▶ **THE PROBLEM**
Each line below needs to be restated word for word.

▶ **STUDY MATERIAL**
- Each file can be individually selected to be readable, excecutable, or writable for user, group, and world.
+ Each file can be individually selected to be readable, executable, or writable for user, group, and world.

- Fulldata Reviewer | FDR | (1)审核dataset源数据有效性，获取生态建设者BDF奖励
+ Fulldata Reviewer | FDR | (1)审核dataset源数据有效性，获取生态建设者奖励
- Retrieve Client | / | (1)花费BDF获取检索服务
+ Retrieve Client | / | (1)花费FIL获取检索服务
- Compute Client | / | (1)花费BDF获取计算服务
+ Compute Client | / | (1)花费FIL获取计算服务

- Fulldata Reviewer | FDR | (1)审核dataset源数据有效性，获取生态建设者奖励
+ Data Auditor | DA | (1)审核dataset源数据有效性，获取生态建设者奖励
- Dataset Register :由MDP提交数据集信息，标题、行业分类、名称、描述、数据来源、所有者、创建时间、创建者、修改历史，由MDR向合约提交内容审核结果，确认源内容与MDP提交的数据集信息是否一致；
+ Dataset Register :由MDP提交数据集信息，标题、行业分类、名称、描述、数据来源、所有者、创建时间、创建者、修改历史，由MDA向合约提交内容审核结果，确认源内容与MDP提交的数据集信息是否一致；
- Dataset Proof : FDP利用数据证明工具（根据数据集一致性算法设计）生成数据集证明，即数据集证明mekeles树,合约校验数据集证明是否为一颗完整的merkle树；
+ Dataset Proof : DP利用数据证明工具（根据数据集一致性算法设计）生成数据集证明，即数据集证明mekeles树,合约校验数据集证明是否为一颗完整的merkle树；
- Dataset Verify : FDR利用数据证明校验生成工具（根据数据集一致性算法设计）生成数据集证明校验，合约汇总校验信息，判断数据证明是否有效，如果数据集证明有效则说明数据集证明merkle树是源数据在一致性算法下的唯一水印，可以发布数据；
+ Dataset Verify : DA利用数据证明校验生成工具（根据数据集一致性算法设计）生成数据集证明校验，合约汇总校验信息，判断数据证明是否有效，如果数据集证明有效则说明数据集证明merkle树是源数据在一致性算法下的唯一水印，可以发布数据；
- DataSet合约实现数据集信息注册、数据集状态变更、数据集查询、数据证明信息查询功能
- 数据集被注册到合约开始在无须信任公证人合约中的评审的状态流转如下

▶ **PROBLEM SOLUTION**
- Each file can be individually selected to be readable, excecutable, or writable for user, group, and world.
+ Each file can be individually selected to be readable, executable, or writable for user, group, and world.

- Fulldata Reviewer | FDR | (1)审核dataset源数据有效性，获取生态建设者BDF奖励
+ Fulldata Reviewer | FDR | (1)审核dataset源数据有效性，获取生态建设者奖励
- Retrieve Client | / | (1)花费BDF获取检索服务
+ Retrieve Client | / | (1)花费FIL获取检索服务
- Compute Client | / | (1)花费BDF获取计算服务
+ Compute Client | / | (1)花费FIL获取计算服务

- Fulldata Reviewer | FDR | (1)审核dataset源数据有效性，获取生态建设者奖励
+ Data Auditor | DA | (1)审核dataset源数据有效性，获取生态建设者奖励
- Dataset Register :由MDP提交数据集信息，标题、行业分类、名称、描述、数据来源、所有者、创建时间、创建者、修改历史，由MDR向合约提交内容审核结果，确认源内容与MDP提交的数据集信息是否一致；
+ Dataset Register :由MDP提交数据集信息，标题、行业分类、名称、描述、数据来源、所有者、创建时间、创建者、修改历史，由MDA向合约提交内容审核结果，确认源内容与MDP提交的数据集信息是否一致；
- Dataset Proof : FDP利用数据证明工具（根据数据集一致性算法设计）生成数据集证明，即数据集证明mekeles树,合约校验数据集证明是否为一颗完整的merkle树；
+ Dataset Proof : DP利用数据证明工具（根据数据集一致性算法设计）生成数据集证明，即数据集证明mekeles树,合约校验数据集证明是否为一颗完整的merkle树；
- Dataset Verify : FDR利用数据证明校验生成工具（根据数据集一致性算法设计）生成数据集证明校验，合约汇总校验信息，判断数据证明是否有效，如果数据集证明有效则说明数据集证明merkle树是源数据在一致性算法下的唯一水印，可以发布数据；
+ Dataset Verify : DA利用数据证明校验生成工具（根据数据集一致性算法设计）生成数据集证明校验，合约汇总校验信息，判断数据证明是否有效，如果数据集证明有效则说明数据集证明merkle树是源数据在一致性算法下的唯一水印，可以发布数据；
- DataSet合约实现数据集信息注册、数据集状态变更、数据集查询、数据证明信息查询功能
- 数据集被注册到合约开始在无须信任公证人合约中的评审的状态流转如下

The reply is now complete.